Each record, minus any picture, should be returned exactly as written.
BEGIN AVAILABLE DATA
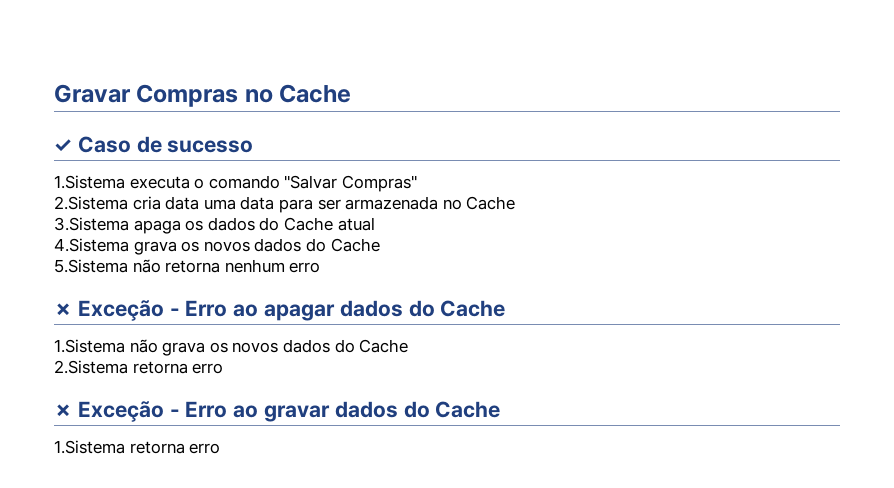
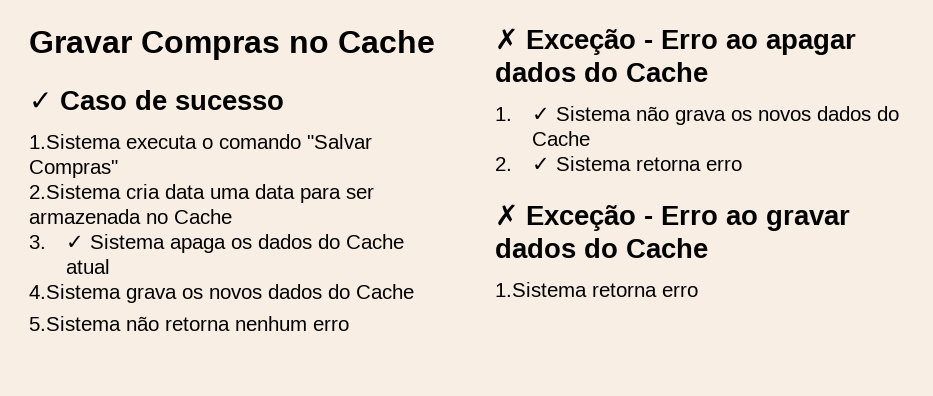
[54,217,129,231] 3.Sistema -> [29,234,165,249] 3. ✓ Sistema
[54,339,125,353] 1.Sistema -> [495,106,631,121] 1. ✓ Sistema
[54,360,128,374] 2.Sistema -> [495,156,631,171] 2. ✓ Sistema

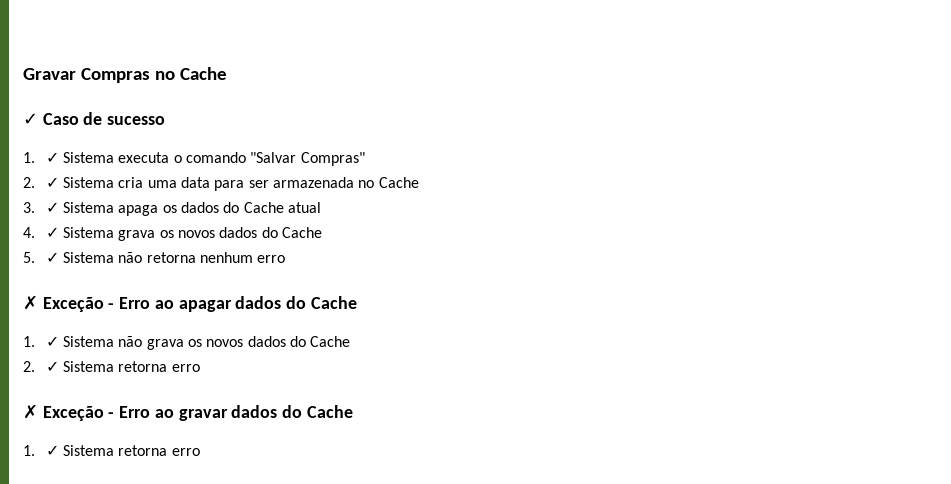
[29,134,121,149] 1.Sistema -> [23,152,115,163] 1. ✓ Sistema
[29,184,205,199] 2.Sistema cria data -> [23,177,144,188] 2. ✓ Sistema cria
[29,284,414,303] [29,316,121,331] 4.Sistema grava os novos dados do Cache // 5.Sistema -> [23,227,323,241] [23,252,115,263] 4. ✓ Sistema grava os novos dados do Cache // 5. ✓ Sistema
[495,282,587,297] 1.Sistema -> [23,445,115,456] 1. ✓ Sistema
END AVAILABLE DATA
▶ ANSWER TO THE EXERCISE:
[54,217,129,231] 3.Sistema -> [29,234,165,249] 3. ✓ Sistema
[54,339,125,353] 1.Sistema -> [495,106,631,121] 1. ✓ Sistema
[54,360,128,374] 2.Sistema -> [495,156,631,171] 2. ✓ Sistema

[29,134,121,149] 1.Sistema -> [23,152,115,163] 1. ✓ Sistema
[29,184,205,199] 2.Sistema cria data -> [23,177,144,188] 2. ✓ Sistema cria
[29,284,414,303] [29,316,121,331] 4.Sistema grava os novos dados do Cache // 5.Sistema -> [23,227,323,241] [23,252,115,263] 4. ✓ Sistema grava os novos dados do Cache // 5. ✓ Sistema
[495,282,587,297] 1.Sistema -> [23,445,115,456] 1. ✓ Sistema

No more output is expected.